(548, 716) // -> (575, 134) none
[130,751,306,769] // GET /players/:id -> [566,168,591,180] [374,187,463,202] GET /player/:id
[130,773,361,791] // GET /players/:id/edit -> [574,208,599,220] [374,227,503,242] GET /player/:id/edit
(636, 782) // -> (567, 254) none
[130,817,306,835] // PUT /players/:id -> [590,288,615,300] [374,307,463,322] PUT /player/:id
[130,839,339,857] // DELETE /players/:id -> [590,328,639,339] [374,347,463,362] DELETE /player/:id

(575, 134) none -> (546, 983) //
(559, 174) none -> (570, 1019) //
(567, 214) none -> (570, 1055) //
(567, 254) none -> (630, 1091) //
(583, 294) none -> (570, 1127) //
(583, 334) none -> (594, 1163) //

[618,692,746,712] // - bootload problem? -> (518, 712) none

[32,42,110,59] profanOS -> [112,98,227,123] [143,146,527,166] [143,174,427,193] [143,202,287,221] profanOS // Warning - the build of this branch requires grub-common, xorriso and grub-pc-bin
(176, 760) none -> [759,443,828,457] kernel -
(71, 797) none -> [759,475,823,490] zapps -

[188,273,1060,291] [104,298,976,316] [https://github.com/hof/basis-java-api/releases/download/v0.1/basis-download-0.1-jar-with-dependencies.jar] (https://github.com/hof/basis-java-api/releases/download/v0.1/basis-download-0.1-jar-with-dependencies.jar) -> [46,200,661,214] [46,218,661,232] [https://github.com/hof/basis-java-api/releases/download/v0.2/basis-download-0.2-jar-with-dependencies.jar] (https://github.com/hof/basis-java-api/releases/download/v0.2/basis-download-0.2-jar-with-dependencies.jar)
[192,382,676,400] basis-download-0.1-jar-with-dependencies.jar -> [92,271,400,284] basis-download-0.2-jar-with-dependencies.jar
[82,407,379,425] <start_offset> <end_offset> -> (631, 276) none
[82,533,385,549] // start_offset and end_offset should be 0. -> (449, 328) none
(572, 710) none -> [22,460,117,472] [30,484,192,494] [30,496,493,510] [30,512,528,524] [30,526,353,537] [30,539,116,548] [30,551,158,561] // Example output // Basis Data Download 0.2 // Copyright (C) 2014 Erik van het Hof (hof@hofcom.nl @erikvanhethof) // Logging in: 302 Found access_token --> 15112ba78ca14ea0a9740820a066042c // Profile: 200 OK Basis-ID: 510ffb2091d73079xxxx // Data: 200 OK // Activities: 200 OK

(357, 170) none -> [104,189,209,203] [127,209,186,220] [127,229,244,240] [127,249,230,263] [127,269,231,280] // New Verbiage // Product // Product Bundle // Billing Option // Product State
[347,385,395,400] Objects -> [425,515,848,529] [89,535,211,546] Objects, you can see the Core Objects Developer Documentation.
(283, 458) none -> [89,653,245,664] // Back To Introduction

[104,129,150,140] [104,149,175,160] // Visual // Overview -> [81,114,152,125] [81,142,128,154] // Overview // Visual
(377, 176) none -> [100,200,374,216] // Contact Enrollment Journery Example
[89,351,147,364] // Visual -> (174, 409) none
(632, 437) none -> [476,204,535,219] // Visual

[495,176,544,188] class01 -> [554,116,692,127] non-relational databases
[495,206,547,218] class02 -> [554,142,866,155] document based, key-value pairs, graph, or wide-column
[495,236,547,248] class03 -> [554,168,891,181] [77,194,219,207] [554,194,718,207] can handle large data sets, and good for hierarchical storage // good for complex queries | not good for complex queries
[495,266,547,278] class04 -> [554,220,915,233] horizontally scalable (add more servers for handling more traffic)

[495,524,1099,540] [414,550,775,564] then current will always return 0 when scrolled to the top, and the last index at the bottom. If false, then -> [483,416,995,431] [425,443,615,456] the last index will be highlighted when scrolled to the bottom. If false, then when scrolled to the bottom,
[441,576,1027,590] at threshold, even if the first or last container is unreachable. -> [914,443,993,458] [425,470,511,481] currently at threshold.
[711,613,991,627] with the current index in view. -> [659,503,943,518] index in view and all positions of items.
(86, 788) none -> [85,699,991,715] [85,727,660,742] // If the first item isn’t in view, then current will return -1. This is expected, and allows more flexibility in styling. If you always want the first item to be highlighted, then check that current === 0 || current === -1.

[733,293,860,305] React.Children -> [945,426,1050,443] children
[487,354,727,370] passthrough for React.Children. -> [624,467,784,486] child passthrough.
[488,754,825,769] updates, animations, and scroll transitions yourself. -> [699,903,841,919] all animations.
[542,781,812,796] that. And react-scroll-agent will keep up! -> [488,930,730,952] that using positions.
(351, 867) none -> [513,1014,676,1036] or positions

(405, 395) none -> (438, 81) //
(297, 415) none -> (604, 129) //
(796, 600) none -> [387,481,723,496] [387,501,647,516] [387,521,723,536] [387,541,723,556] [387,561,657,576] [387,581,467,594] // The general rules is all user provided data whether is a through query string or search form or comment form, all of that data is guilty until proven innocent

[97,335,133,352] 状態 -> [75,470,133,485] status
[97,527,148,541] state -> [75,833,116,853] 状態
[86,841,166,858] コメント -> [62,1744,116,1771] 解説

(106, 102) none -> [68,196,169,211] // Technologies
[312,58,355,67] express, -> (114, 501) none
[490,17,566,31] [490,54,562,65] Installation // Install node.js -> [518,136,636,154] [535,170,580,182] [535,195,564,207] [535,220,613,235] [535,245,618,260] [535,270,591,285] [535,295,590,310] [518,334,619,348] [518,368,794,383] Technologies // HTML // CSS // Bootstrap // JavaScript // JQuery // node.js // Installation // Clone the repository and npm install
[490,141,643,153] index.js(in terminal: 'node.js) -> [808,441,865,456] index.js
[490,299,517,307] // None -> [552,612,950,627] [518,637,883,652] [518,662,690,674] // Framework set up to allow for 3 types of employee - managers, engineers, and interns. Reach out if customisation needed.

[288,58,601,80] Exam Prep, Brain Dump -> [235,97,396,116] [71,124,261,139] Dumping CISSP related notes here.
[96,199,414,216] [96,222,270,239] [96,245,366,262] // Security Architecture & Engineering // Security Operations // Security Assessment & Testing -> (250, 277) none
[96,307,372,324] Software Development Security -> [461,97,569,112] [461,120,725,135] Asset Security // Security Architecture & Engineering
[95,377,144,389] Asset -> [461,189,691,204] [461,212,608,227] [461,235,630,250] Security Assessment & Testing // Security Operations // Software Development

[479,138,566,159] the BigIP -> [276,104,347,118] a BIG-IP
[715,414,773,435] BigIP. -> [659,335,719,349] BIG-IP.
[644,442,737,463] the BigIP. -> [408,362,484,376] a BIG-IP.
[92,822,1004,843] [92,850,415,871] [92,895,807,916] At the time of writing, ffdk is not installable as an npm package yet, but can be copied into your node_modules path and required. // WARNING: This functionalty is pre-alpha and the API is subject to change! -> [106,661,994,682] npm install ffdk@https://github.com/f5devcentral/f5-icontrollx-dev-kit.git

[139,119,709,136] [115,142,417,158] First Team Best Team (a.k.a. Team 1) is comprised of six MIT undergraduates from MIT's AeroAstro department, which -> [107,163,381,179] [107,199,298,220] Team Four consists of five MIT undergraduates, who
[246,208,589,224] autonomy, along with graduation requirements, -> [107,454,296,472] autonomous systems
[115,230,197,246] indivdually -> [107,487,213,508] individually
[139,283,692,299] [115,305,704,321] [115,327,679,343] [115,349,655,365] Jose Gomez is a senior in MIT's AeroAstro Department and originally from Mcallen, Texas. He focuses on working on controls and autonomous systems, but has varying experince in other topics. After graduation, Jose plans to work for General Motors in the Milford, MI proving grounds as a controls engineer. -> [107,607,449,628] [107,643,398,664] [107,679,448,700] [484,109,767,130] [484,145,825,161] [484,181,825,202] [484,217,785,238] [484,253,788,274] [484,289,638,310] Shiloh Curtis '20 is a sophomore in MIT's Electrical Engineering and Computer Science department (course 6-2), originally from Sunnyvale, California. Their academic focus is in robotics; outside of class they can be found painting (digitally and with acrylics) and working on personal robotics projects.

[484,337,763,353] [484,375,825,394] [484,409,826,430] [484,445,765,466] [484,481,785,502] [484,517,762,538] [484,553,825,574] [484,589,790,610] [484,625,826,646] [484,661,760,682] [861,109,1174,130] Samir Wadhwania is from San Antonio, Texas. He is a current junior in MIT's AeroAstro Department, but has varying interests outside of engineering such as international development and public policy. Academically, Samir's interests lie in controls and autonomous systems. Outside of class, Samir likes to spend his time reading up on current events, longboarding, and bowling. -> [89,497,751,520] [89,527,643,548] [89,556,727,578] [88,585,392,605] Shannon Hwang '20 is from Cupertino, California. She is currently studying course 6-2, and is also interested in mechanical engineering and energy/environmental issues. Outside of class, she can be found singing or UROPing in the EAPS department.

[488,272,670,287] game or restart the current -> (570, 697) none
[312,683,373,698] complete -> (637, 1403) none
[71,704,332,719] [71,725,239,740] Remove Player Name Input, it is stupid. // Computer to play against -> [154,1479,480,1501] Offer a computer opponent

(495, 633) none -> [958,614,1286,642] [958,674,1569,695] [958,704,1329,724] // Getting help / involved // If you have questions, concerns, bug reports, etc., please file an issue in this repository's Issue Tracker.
+---+
■ **Task to carry out**:
For this exercise, please retype exactly the lines in the listing from the line with "[488,272,670,287] game or" through its last line, both ends included.

■ **Response**:
[488,272,670,287] game or restart the current -> (570, 697) none
[312,683,373,698] complete -> (637, 1403) none
[71,704,332,719] [71,725,239,740] Remove Player Name Input, it is stupid. // Computer to play against -> [154,1479,480,1501] Offer a computer opponent

(495, 633) none -> [958,614,1286,642] [958,674,1569,695] [958,704,1329,724] // Getting help / involved // If you have questions, concerns, bug reports, etc., please file an issue in this repository's Issue Tracker.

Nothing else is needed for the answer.